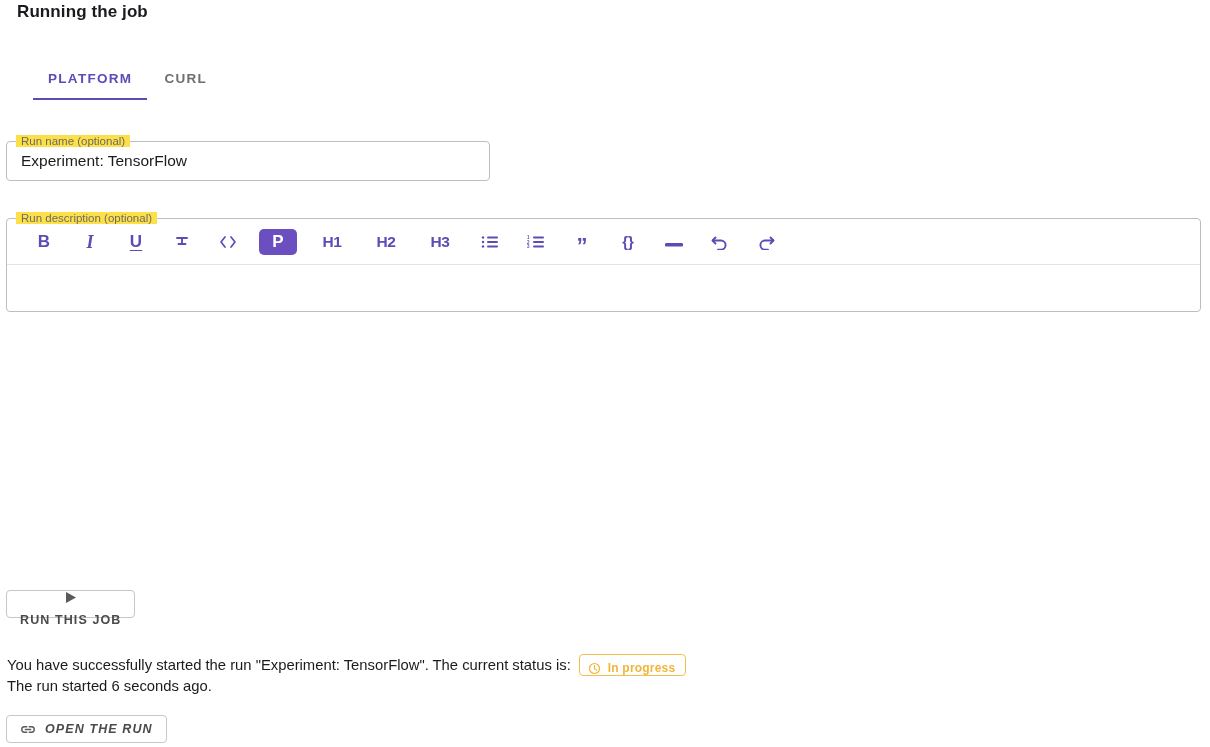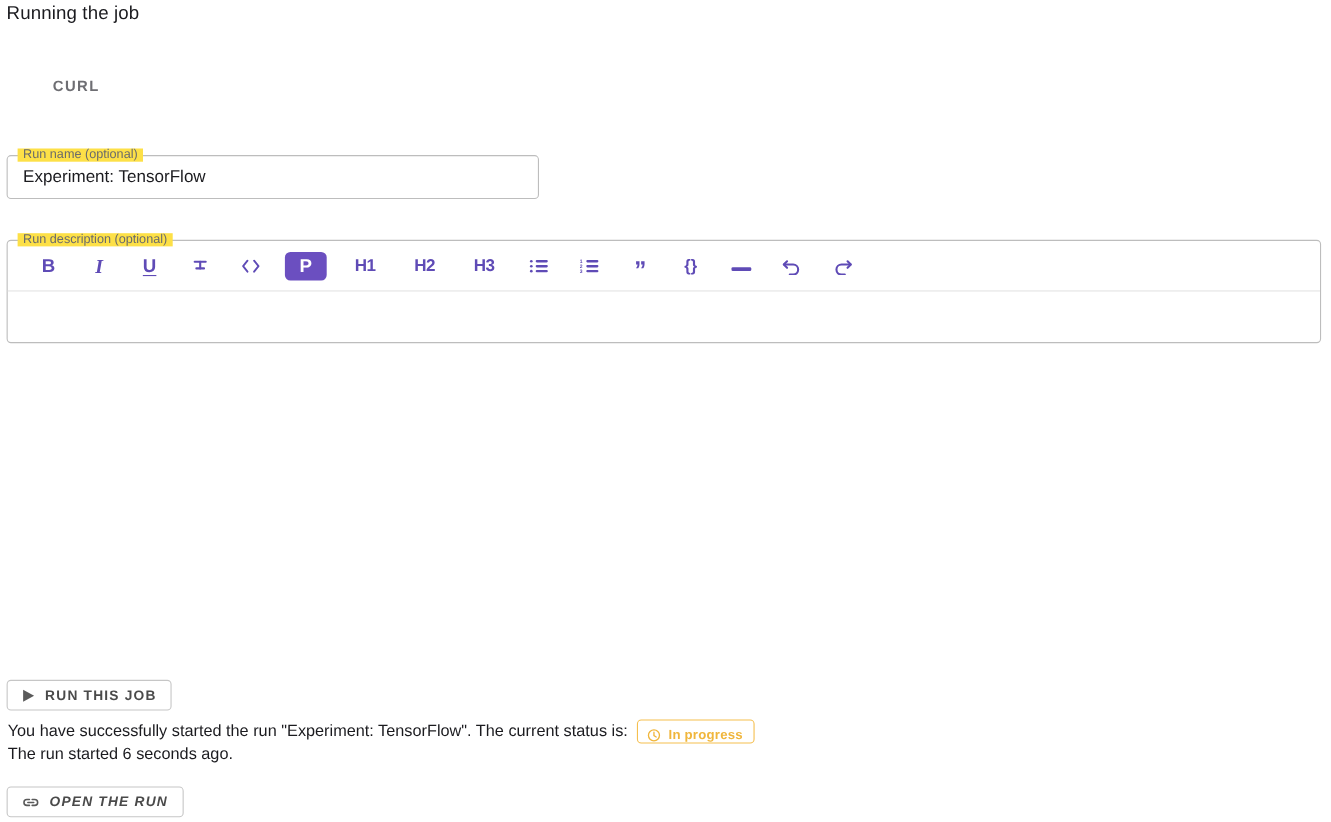--- a/index.html
+++ b/index.html
@@ -14,24 +14,24 @@
     color: #202124;
     -webkit-font-smoothing: antialiased;
     overflow: hidden;
   }
 
   .page { position: relative; width: 1210px; height: 747px; }
 
   
   .page-title {
     position: absolute;
-    left: 6px;
+    left: 17px;
     top: 2px;
     font-size: 17px;
-    font-weight: normal;
+    font-weight: bold;
     letter-spacing: 0.1px;
     color: #1b1b1f;
   }
 
   
   .tabs {
     position: absolute;
     left: 32px;
     top: 62px;
     display: flex;
@@ -212,21 +212,21 @@
     border-radius: 4px;
     background: #fff;
     color: #4a4a4a;
     font-family: "Liberation Sans", sans-serif;
     font-size: 12.5px;
     font-weight: bold;
     letter-spacing: 1.1px;
     cursor: pointer;
     white-space: nowrap;
   }
-  #run-job-btn { left: 6px; top: 618px; }
+  #run-job-btn { left: 6px; top: 590px; flex-direction: column; }
   #open-run-btn { left: 6px; top: 715px; font-style: italic; }
   .out-btn .glyph { display: flex; align-items: center; color: #5a5a5a; }
 
   
   .status-line {
     position: absolute;
     left: 7px;
     font-size: 14.8px;
     color: #1b1b1f;
     display: flex;
@@ -256,20 +256,21 @@
   .status-badge .glyph { display: flex; align-items: center; }
 </style>
 </head>
 <body>
 
 <div class="page">
 
   <div class="page-title">Running the job</div>
 
   <div class="tabs">
+    <button class="tab active">PLATFORM</button>
     <button class="tab">CURL</button>
   </div>
 
   <div class="field" id="run-name-field">
     <span class="legend">Run name (optional)</span>
     <input id="run-name-input" type="text" value="Experiment: TensorFlow" style="">
   </div>
 
   <div class="field" id="run-desc-field">
     <span class="legend">Run description (optional)</span>

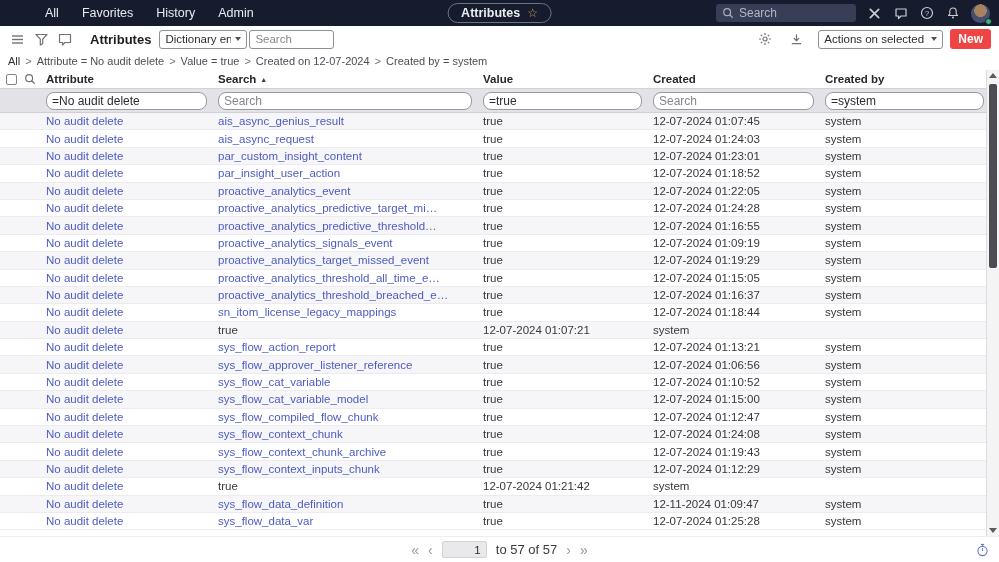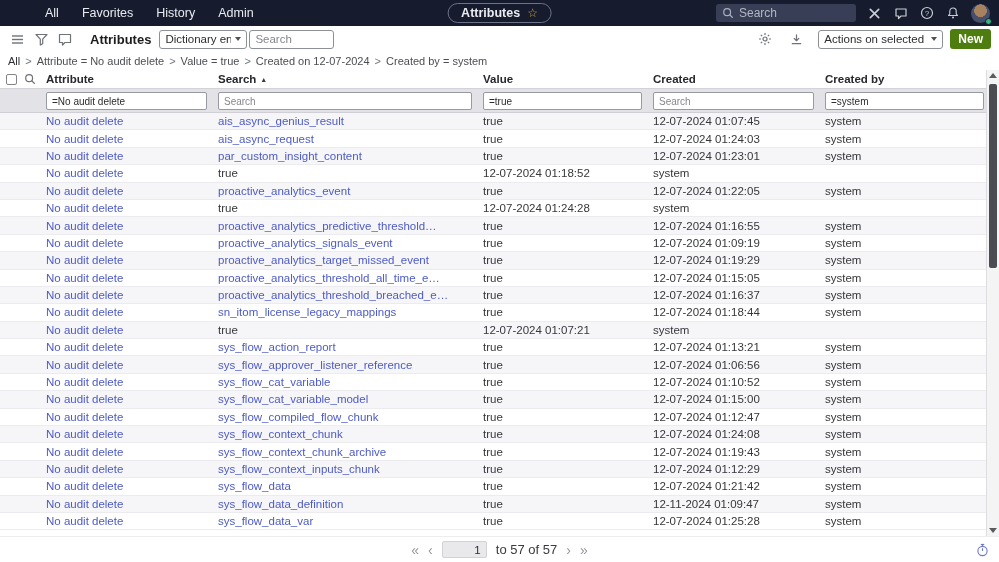--- a/index.html
+++ b/index.html
@@ -24,39 +24,39 @@
   .toolbar { height: 26px; background: #fff; display: flex; align-items: center; padding: 0 8px 0 8px; }
   .tb-icon { width: 18px; height: 18px; display: inline-flex; align-items: center; justify-content: center; margin-right: 6px; cursor: pointer; color: #6f7276; }
   .list-title { font-size: 13px; font-weight: bold; color: #1b1c1e; margin: 0 8px 0 10px; white-space: nowrap; }
   .fake-select { height: 19px; border: 1px solid #8e9098; border-radius: 3px; background: #fff; display: inline-flex; align-items: center; font-size: 11.5px; color: #2c2d30; padding: 0 5px; gap: 4px; cursor: pointer; }
   .fake-select .sel-text { max-width: 66px; overflow: hidden; white-space: nowrap; text-overflow: clip; }
   .caret { width: 0; height: 0; border-left: 3.5px solid transparent; border-right: 3.5px solid transparent; border-top: 4px solid #4f5156; flex: 0 0 auto; }
   .tb-search { height: 19px; width: 85px; border: 1px solid #8e9098; border-radius: 3px; font-size: 11.5px; padding: 0 5px; margin-left: 2px; color: #2c2d30; font-family: "Liberation Sans", sans-serif; outline: none; }
   .tb-search::placeholder { color: #85878c; }
   .toolbar-right { margin-left: auto; display: flex; align-items: center; gap: 7px; }
   .actions-select { width: 125px; justify-content: space-between; }
-  .btn-new { height: 20px; background: #4d7c0f; color: #fff; border: none; border-radius: 3px; font-size: 12px; font-weight: bold; padding: 0 8px; cursor: pointer; font-family: "Liberation Sans", sans-serif; }
+  .btn-new { height: 20px; background: #ef4444; color: #fff; border: none; border-radius: 3px; font-size: 12px; font-weight: bold; padding: 0 8px; cursor: pointer; font-family: "Liberation Sans", sans-serif; }
 
   
   .breadcrumb { height: 18px; display: flex; align-items: center; gap: 5px; padding-left: 8px; font-size: 11px; color: #4c4e54; }
   .crumb { cursor: pointer; white-space: nowrap; }
   .crumb-first { color: #2d2f34; }
   .crumb-sep { color: #73767e; }
 
   
   .grid-cols { display: grid; grid-template-columns: 24px 22px 172px 265px 170px 172px 1fr; align-items: center; }
   .list-wrap { width: 986px; }
 
   .head-row { height: 18px; font-size: 11.5px; font-weight: bold; color: #27282b; }
   .head-cell { display: flex; align-items: center; gap: 4px; }
   .checkbox { width: 11px; height: 11px; border: 1px solid #82858c; border-radius: 2px; background: #fff; margin-left: 6px; cursor: pointer; }
   .sort-arrow { font-size: 7px; color: #3b3c40; }
 
   .filter-row { height: 25px; background: #e2e2e7; border-top: 1px solid #d2d2d8; border-bottom: 1px solid #cfcfd5; }
-  .filter-row input { height: 18px; border: 1px solid #979aa3; border-radius: 2px; background: #fff; font-size: 10px; padding: 0 5px; color: #2b2c2f; width: calc(100% - 11px); font-family: "Liberation Sans", sans-serif; outline: none; }
+  .filter-row input { height: 18px; border: 1px solid #979aa3; border-radius: 8px; background: #fff; font-size: 12px; padding: 0 5px; color: #2b2c2f; width: calc(100% - 11px); font-family: "Liberation Sans", sans-serif; outline: none; }
   .filter-row input::placeholder { color: #85878c; }
   .filter-row .cell-last input { width: calc(100% - 2px); }
 
   .list-body { height: 418px; overflow: hidden; }
   .grid-row { height: 17.4px; font-size: 11.5px; border-bottom: 1px solid #ebebf0; }
   .list-body > .grid-row:nth-child(odd) { background: #f6f6f9; }
   .list-body > .grid-row:nth-child(even) { background: #ffffff; }
   .cell { white-space: nowrap; overflow: hidden; color: #36373a; }
   a.link { color: #4d5bc4; text-decoration: none; cursor: pointer; }
 
@@ -268,39 +268,41 @@
     <div class="cell"><a class="link">par_custom_insight_content</a></div>
     <div class="cell">true</div>
     <div class="cell">12-07-2024 01:23:01</div>
     <div class="cell">system</div>
   </div>
 
   <div class="grid-cols grid-row">
     <div class="cell"></div>
     <div class="cell"></div>
     <div class="cell"><a class="link">No audit delete</a></div>
+    <div class="cell"><a class="link">par_insight_user_action</a></div>
     <div class="cell">true</div>
     <div class="cell">12-07-2024 01:18:52</div>
     <div class="cell">system</div>
   </div>
 
   <div class="grid-cols grid-row">
     <div class="cell"></div>
     <div class="cell"></div>
     <div class="cell"><a class="link">No audit delete</a></div>
     <div class="cell"><a class="link">proactive_analytics_event</a></div>
     <div class="cell">true</div>
     <div class="cell">12-07-2024 01:22:05</div>
     <div class="cell">system</div>
   </div>
 
   <div class="grid-cols grid-row">
     <div class="cell"></div>
     <div class="cell"></div>
     <div class="cell"><a class="link">No audit delete</a></div>
+    <div class="cell"><a class="link">proactive_analytics_predictive_target_mi…</a></div>
     <div class="cell">true</div>
     <div class="cell">12-07-2024 01:24:28</div>
     <div class="cell">system</div>
   </div>
 
   <div class="grid-cols grid-row">
     <div class="cell"></div>
     <div class="cell"></div>
     <div class="cell"><a class="link">No audit delete</a></div>
     <div class="cell"><a class="link">proactive_analytics_predictive_threshold…</a></div>
@@ -445,21 +447,20 @@
     <div class="cell"><a class="link">sys_flow_context_inputs_chunk</a></div>
     <div class="cell">true</div>
     <div class="cell">12-07-2024 01:12:29</div>
     <div class="cell">system</div>
   </div>
 
   <div class="grid-cols grid-row">
     <div class="cell"></div>
     <div class="cell"></div>
     <div class="cell"><a class="link">No audit delete</a></div>
-    <div class="cell"><a class="link">sys_flow_data</a></div>
     <div class="cell">true</div>
     <div class="cell">12-07-2024 01:21:42</div>
     <div class="cell">system</div>
   </div>
 
   <div class="grid-cols grid-row">
     <div class="cell"></div>
     <div class="cell"></div>
     <div class="cell"><a class="link">No audit delete</a></div>
     <div class="cell"><a class="link">sys_flow_data_definition</a></div>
────────────────────────────────────────
-- EXERCISE DESCRIPTION --
Pull out all lines containing the word "white" from the entries above.

-- RESPONSE AREA --
     white-space: nowrap;
   .list-title { font-size: 13px; font-weight: bold; color: #1b1c1e; margin: 0 8px 0 10px; white-space: nowrap; }
   .fake-select .sel-text { max-width: 66px; overflow: hidden; white-space: nowrap; text-overflow: clip; }
   .crumb { cursor: pointer; white-space: nowrap; }
   .cell { white-space: nowrap; overflow: hidden; color: #36373a; }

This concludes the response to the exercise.